*** Materials provided ***
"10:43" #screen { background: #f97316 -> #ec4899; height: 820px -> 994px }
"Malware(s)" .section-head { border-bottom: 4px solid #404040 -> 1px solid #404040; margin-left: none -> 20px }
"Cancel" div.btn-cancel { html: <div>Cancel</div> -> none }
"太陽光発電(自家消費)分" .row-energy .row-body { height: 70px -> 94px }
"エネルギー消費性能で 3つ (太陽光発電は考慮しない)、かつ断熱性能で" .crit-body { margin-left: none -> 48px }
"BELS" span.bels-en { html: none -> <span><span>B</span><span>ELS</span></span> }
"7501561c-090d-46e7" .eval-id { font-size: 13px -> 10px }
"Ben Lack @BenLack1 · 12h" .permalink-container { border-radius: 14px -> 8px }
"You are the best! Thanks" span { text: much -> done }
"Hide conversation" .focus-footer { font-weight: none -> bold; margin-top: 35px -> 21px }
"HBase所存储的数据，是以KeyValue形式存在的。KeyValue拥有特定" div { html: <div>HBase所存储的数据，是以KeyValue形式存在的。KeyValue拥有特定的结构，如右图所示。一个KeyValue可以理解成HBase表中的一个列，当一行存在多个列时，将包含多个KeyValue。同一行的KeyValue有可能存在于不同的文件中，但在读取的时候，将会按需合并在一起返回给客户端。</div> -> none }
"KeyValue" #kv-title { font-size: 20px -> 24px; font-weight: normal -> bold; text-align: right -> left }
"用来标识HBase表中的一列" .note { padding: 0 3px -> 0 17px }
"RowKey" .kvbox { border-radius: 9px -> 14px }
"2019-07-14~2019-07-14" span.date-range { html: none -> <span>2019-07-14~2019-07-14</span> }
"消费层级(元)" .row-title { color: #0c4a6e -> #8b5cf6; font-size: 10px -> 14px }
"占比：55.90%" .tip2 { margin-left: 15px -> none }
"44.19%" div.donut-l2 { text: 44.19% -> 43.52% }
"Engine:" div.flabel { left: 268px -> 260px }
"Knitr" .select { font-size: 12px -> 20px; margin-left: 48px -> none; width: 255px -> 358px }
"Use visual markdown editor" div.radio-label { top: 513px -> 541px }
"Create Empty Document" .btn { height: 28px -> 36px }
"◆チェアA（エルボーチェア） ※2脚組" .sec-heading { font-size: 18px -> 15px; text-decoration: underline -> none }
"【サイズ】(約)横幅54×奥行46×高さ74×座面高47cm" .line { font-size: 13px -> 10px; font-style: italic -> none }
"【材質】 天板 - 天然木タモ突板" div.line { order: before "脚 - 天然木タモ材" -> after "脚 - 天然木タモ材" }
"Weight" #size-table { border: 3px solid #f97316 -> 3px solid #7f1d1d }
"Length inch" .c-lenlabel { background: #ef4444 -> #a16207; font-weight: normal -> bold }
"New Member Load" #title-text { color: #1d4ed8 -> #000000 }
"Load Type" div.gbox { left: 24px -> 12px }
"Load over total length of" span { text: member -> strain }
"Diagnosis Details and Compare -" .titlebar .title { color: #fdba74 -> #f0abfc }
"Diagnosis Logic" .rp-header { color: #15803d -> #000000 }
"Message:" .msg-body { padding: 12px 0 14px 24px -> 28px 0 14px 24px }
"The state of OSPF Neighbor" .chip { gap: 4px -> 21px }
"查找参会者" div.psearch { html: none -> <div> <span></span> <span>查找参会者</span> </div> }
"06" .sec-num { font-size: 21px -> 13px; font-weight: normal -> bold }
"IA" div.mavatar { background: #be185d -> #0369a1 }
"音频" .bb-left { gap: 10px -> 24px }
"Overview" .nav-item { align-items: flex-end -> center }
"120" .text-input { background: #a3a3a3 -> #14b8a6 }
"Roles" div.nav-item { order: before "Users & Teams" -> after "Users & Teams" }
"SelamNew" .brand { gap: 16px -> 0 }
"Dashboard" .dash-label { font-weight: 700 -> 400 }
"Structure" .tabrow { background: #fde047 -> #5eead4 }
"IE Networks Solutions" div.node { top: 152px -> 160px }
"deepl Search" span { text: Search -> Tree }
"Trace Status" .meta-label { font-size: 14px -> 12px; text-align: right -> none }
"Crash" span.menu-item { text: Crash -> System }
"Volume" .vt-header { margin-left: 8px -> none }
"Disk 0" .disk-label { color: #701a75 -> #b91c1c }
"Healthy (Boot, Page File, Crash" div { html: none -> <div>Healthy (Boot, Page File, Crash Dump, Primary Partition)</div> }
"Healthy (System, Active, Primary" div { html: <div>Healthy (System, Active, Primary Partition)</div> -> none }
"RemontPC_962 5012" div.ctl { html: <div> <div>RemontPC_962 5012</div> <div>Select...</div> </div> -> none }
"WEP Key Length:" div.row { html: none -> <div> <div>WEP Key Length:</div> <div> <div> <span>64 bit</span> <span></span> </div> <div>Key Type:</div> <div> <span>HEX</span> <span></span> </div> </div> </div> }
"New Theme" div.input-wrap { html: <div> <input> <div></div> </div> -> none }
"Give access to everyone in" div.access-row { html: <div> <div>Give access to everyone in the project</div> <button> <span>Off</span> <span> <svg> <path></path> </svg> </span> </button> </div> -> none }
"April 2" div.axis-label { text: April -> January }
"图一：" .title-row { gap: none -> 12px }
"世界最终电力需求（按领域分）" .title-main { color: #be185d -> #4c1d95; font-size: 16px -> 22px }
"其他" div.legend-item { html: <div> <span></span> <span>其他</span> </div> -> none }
*** End of Materials provided ***
• [Exercise prompt] Pull every line containing the word "after" out of the listing.

• [Written solution]
"【材質】 天板 - 天然木タモ突板" div.line { order: before "脚 - 天然木タモ材" -> after "脚 - 天然木タモ材" }
"Roles" div.nav-item { order: before "Users & Teams" -> after "Users & Teams" }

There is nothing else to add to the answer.